ROCKVILLE, MD. -- A long-awaited alternative to highly effective--but cumbersome and often painful--subcutaneous infusions of the iron chelator deferoxamine may soon be available for patients with chronic iron overload caused by repeated blood transfusions.

Deferasirox, an orally administered iron chelating agent taken once a day, was unanimously backed for approval by the Food and Drug Administration's Blood Products Advisory Panel for treating transfusional hemosiderosis. At a meeting, all 14 panel members supported approval for adults and children ages 6 and older.

Although the drug was studied predominantly in patients with [beta]-thalassemia, the panel supported the broader indication proposed by Novartis Pharmaceuticals--transfusional hemosiderosis--which also affects people with sickle cell anemia, myelodysplastic syndromes (MDS), and other chronic anemias. These patients develop chronic iron overload because they are dependent on transfusions.

The panel members agreed that the safety data provided enough information about the drug's safety profile to allow for an adequate risk-benefit assessment, and concluded that remaining safety concerns should be addressed in postmarketing trials.

If approved, deferasirox would be the second iron-chelating agent and the first oral iron chelator available in the United States.
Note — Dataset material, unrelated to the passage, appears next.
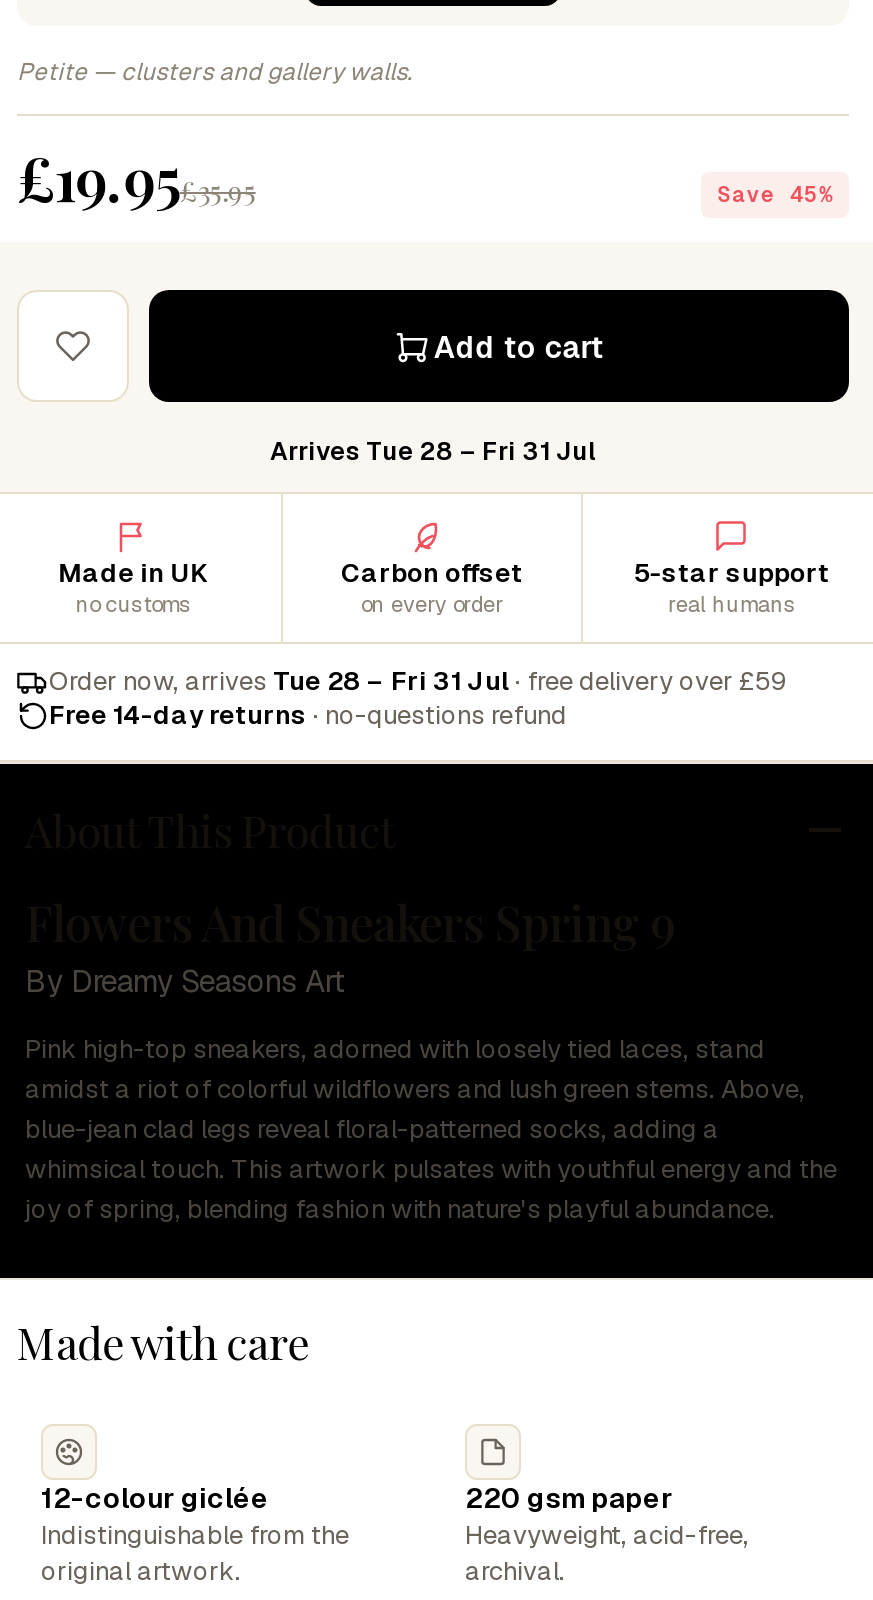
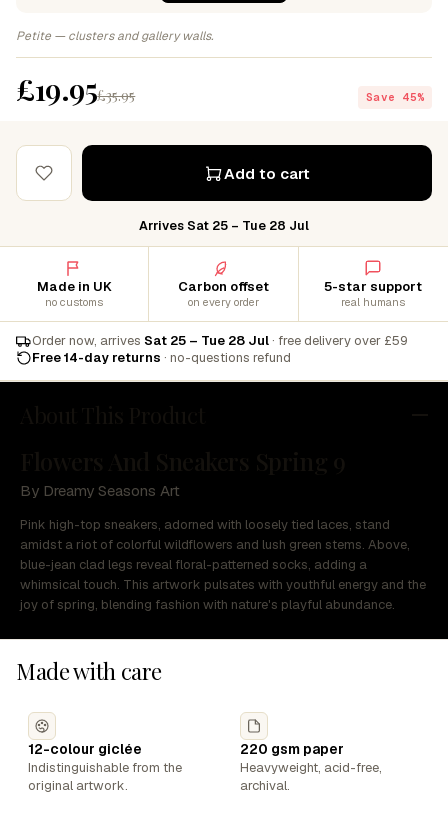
- Arrives Tue 28 – Fri 31 Jul
+ Arrives Sat 25 – Tue 28 Jul

- Order now, arrives Tue 28 – Fri 31 Jul · free delivery over £59
+ Order now, arrives Sat 25 – Tue 28 Jul · free delivery over £59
Currently, the only option is deferoxamine (DFO), approved in 1965, which is administered via a subcutaneous infusion. The infusion is typically given into the abdomen for 8-12 hours overnight, 5-7 times a week.

Based on 40 years of clinical use, DFO is considered safe and highly effective for reducing body iron stores in people with transfusional iron overload, thereby reducing morbidity and mortality. But poor compliance with DFO is a significant issue, particularly when children who need the treatments reach adolescence or go away to college.

Sophie Lanzkron, M.D., of Johns Hopkins in Baltimore, said that she has 25 adult sickle cell patients who receive chronic transfusions, and only 3 of them are truly compliant with DFO.

Deferasirox, which will be marketed as Exjade if approved, binds to iron atoms and is excreted in the bile. It has been granted priority review and could be approved by the end of the year. The FDA usually follows the recommendations of its advisory panels.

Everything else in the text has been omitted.